Hafta sonu!

Bakan Selçuk, vizyon açıklamasını izleyen 28 Ekim Pazar günü CNN TÜRK’te yayımlanan ‘Hafta Sonu’ programında da pek çok açıklamalarda bulundu. Sunucusunun, yeni havalimanı açılışının reklamını yaparken, “Artık kuşlar İstanbul Havalimanı üstünden uçmamayı öğrenecekler” dediği program! Halefleri gibi çok konuşan Selçuk, eğitsel açıdan bir eğitimciden beklenen ilginç şeyler söylerken, eğitim ve Türkiye gerçeği açısından (korkunç demeyelim) benimsenemeyecek söylemlerini de giderek artırıyor. Meramımı ‘Hafta Sonu’nda söylenenlerle açıklamaya çalışayım.  

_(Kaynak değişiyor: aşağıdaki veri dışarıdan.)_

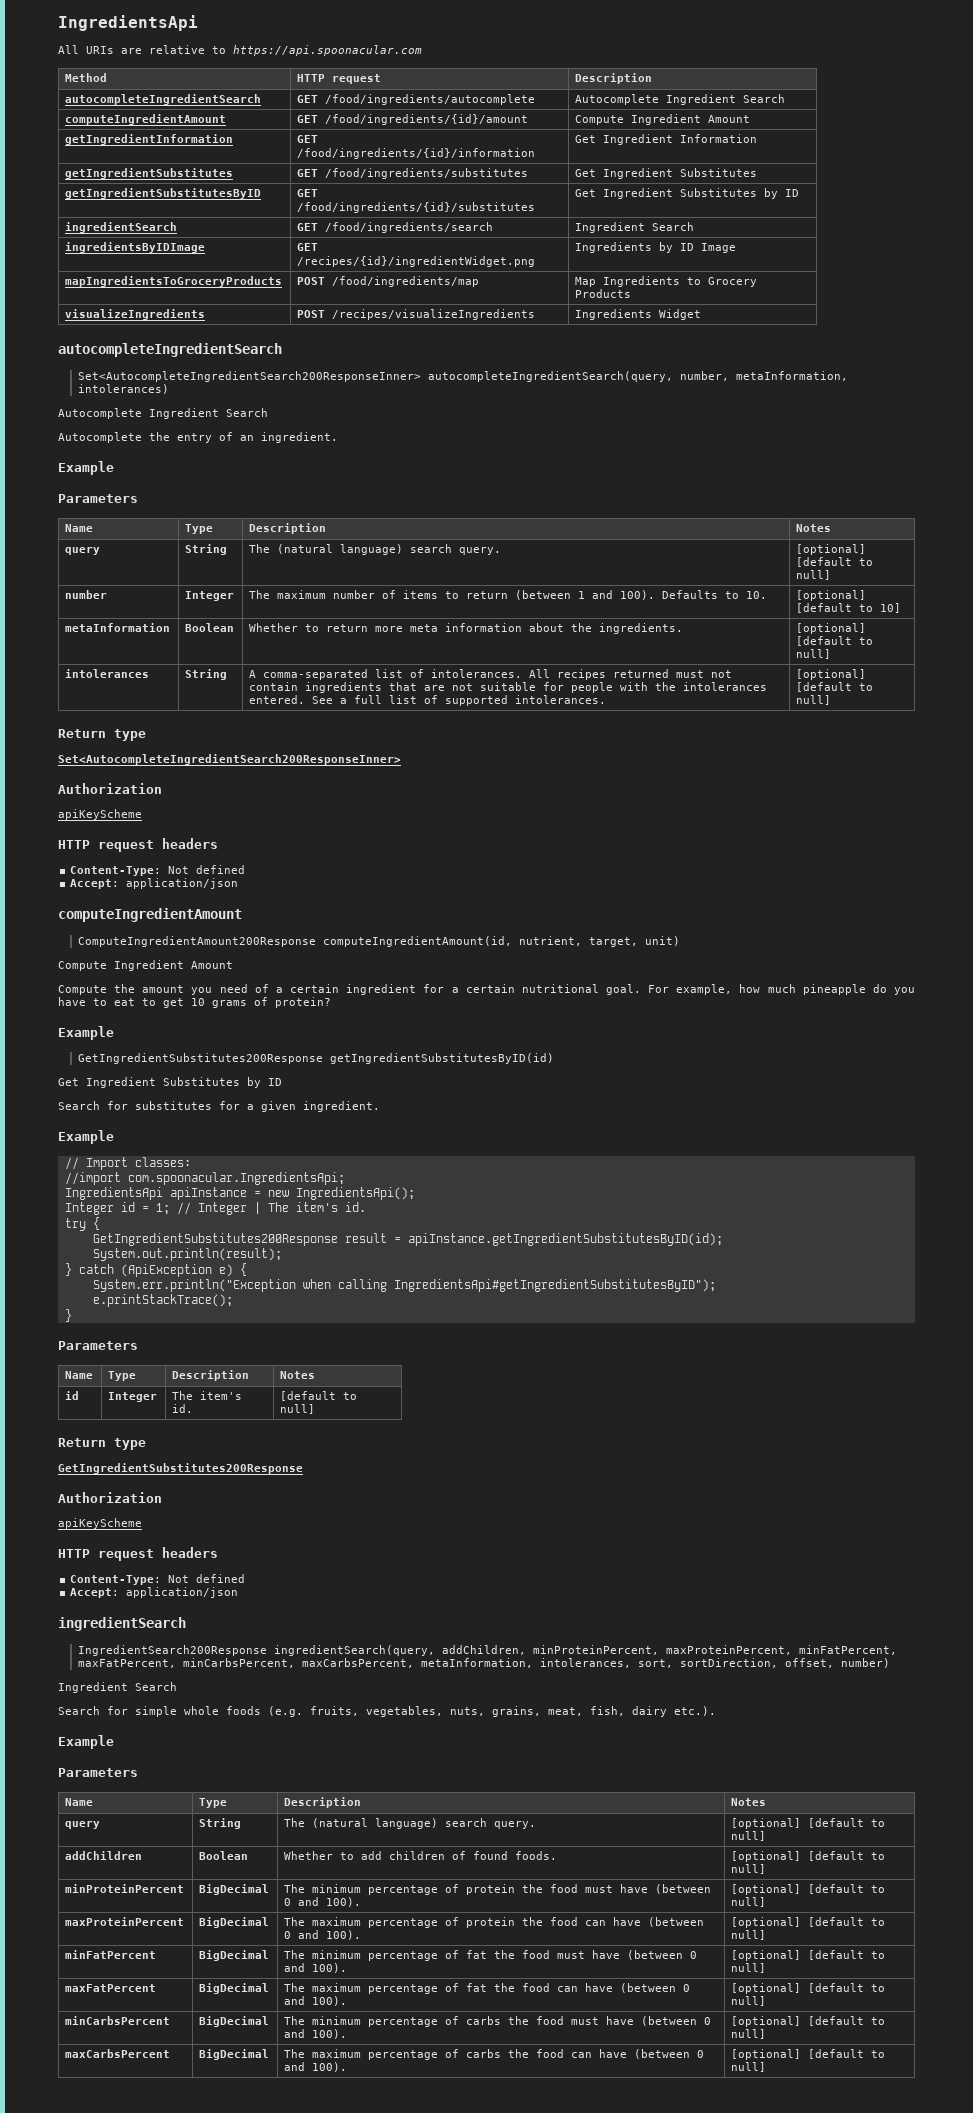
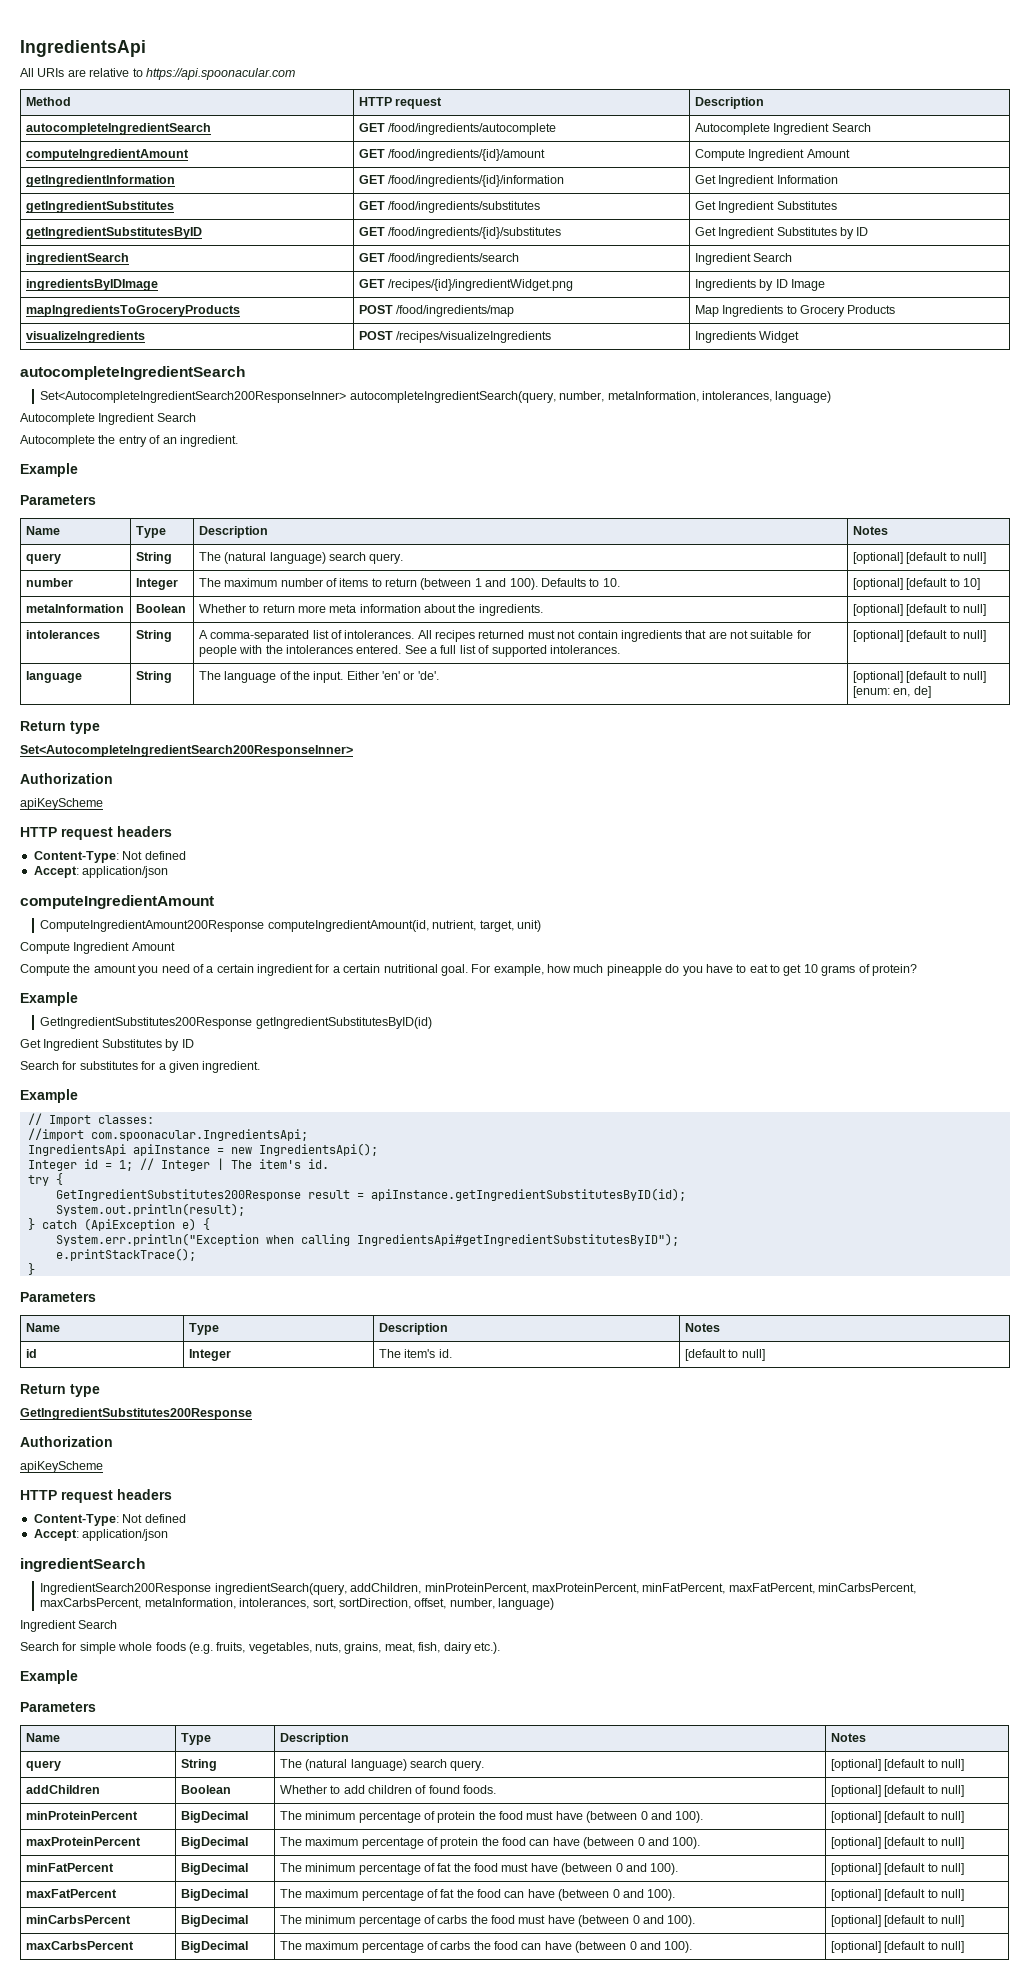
[77,384,169,394] intolerances) -> [701,391,832,403] intolerances, language)
(832, 700) none -> [25,671,82,683] [135,671,172,683] [198,671,439,683] [852,671,986,683] [852,686,931,698] // language | String | The language of the input. Either 'en' or 'de'. | [optional] [default to null] [enum: en, de]
[840,1658,890,1668] number) -> [449,1598,555,1610] number, language)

Selçuk, ‘Hafta Sonu’ programında yabancı dil eğitimi konusu gündeme geldiğinde, “Sayın Cumhurbaşkanımızın üzerinde durduğu konulardan biri de bu” diyor! Öğrenci andı sorusu gündeme geldiğinde de “Konuya Sayın Cumhurbaşkanımızın çizdiği çerçevede bakıyoruz” diyor. Bu durum, yeni bir gerçeği, Selçuk’un yaptığı açıklamaların ya Cumhurbaşkanı tarafından belirlenmiş ya da onun benimsediği nitelikte olduğu gerçeğini ortaya koyuyor. ‘Eğitimci’ eğitim bakanının olaylara, “Cumhurbaşkanımızın çizdiği çerçevede bakıyoruz” demesi, 4+4+4 yasasının geliş sürecinde, zamanın milli eğitim bakanı Ö. Dinçer’in, “Sayın başbakanımızın isteği bizim için emirdir” sözlerini akla getiriyor. Sonra da, “O bakan şimdi nerelerde?” sorusu akla geliyor.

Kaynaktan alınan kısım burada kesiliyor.